Fragile items deserve more than newspaper and hope. I have wrapped enough chipped lamps and cracked picture frames to know that most damage starts before the crew arrives. Plates should stand on edge in a tight bundle, glass shelves should be marked clearly, and loose hardware should go in a labeled bag. One missing bed bolt can hold up an entire bedroom setup at 7 at night.

What I Tell People the Day Before the Truck Arrives

The day before a move, I want the customer to stop adding mystery to the job. Finish the packing, unplug the washer if it is being moved, empty the dresser drawers if the piece is weak, and clear the fridge if it is going. I also ask them to keep keys, medication, chargers, paperwork, and one change of clothes away from the main load. Those items should travel with the customer, not disappear into a wall of boxes.

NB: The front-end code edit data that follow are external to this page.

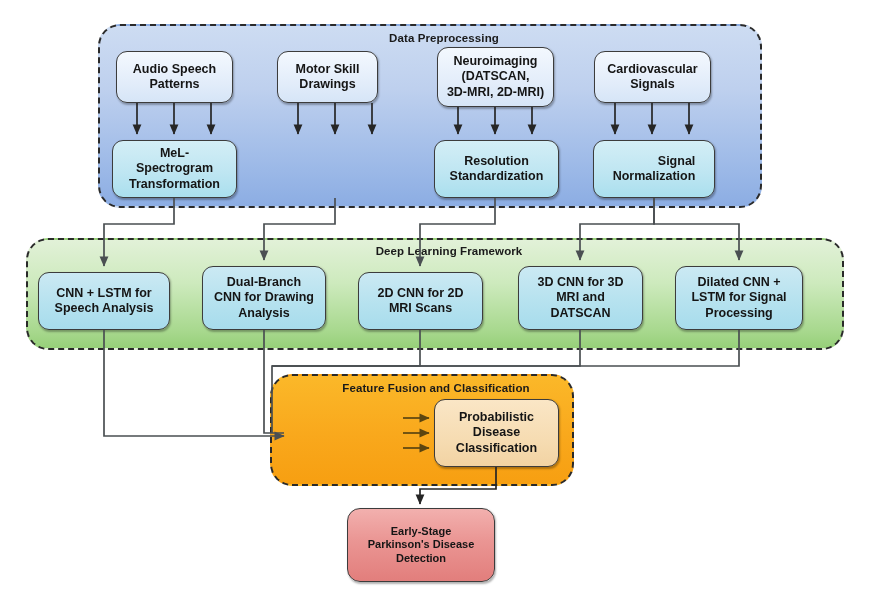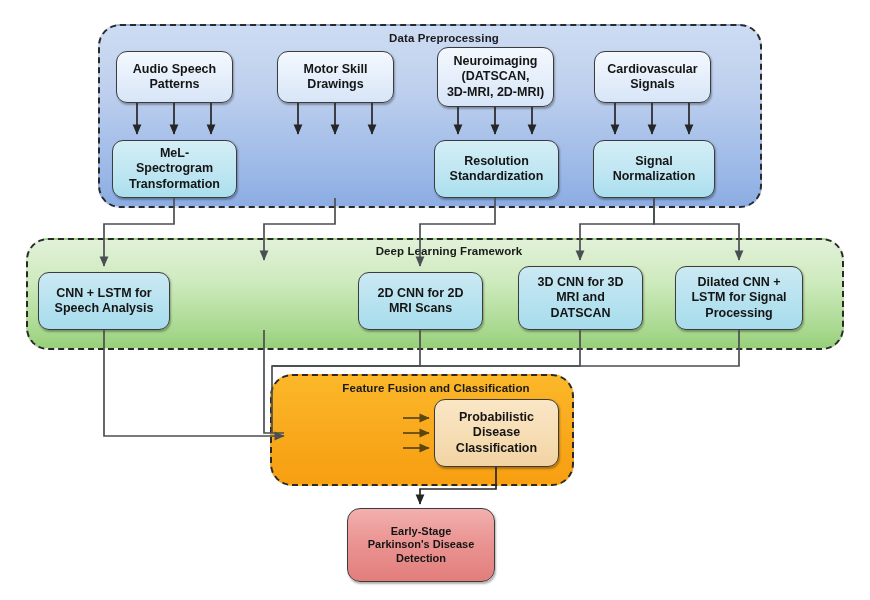--- a/index.html
+++ b/index.html
@@ -101,7 +101,7 @@
     </div>
   </div>
 
-  <div class="box box-src" style="left:277px;top:51px;width:117px;height:52px;">
+  <div class="box box-src" style="left:277px;top:51px;width:101px;height:52px;">
     <div>
       <div>Motor Skill</div>
       <div>Drawings</div>

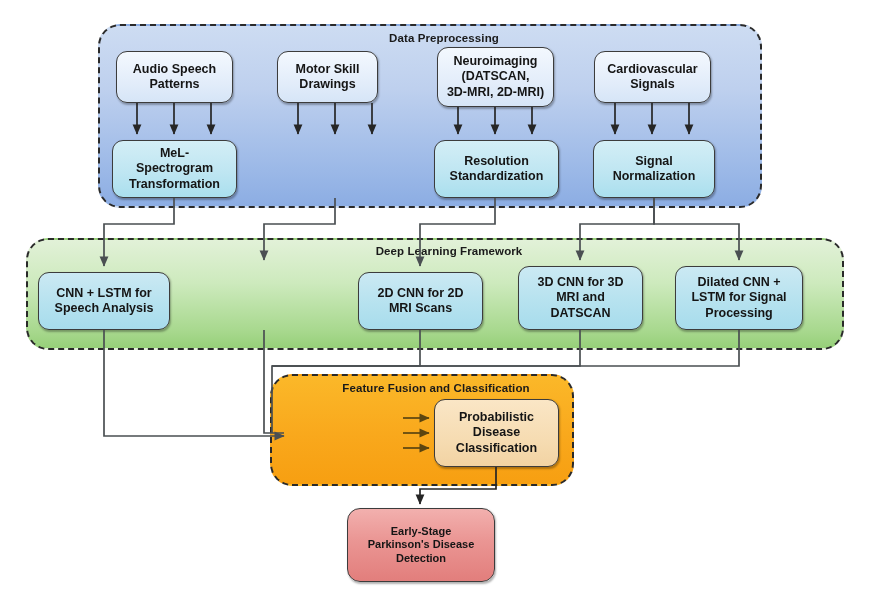--- a/index.html
+++ b/index.html
@@ -139,7 +139,7 @@
     </div>
   </div>
 
-  <div class="box box-prep" style="left:593px;top:140px;width:122px;height:58px;">
+  <div class="box box-prep" style="left:593px;top:140px;width:122px;height:58px;text-align:right;">
     <div>
       <div>Signal</div>
       <div>Normalization</div>

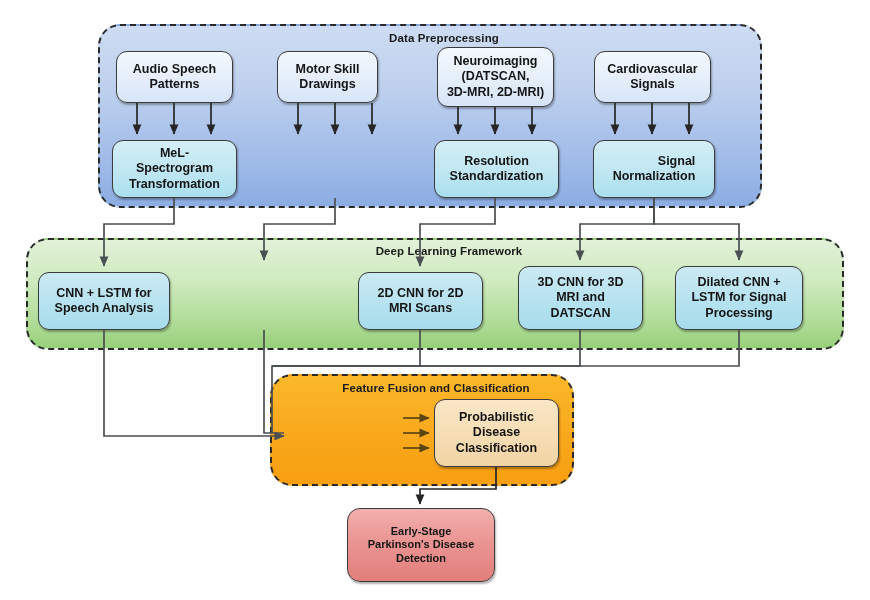--- a/index.html
+++ b/index.html
@@ -157,6 +157,13 @@
     </div>
   </div>
 
+  <div class="box box-dl" style="left:202px;top:266px;width:124px;height:64px;">
+    <div>
+      <div>Dual-Branch</div>
+      <div>CNN for Drawing</div>
+      <div>Analysis</div>
+    </div>
+  </div>
 
   <div class="box box-dl" style="left:358px;top:272px;width:125px;height:58px;">
     <div>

I like a small staging area near the front door for things that go last or need special handling. That might include a vacuum, cleaning supplies, pet items, or the parts box for beds and tables. On one move near Lambeth, the customer had one plastic tote marked “first night,” and it saved them from opening 12 boxes after dinner. That little bit of planning made the end of the day calmer.

I also tell people to be honest about what is not ready. If the garage still has 30 loose items, say so early. If a basement freezer is full, that changes the plan. I can work around problems much better before the ramp is down and the crew is already moving.

After all these years, I still believe a good move in London is built before the truck backs into the driveway. The best days happen when the customer gives clear information, the mover asks practical questions, and nobody pretends the awkward parts will solve themselves. I would rather spend 10 extra minutes planning a tight staircase than spend an hour repairing a wall or forcing a piece that should have been measured first. That is the kind of care people remember after the boxes are gone.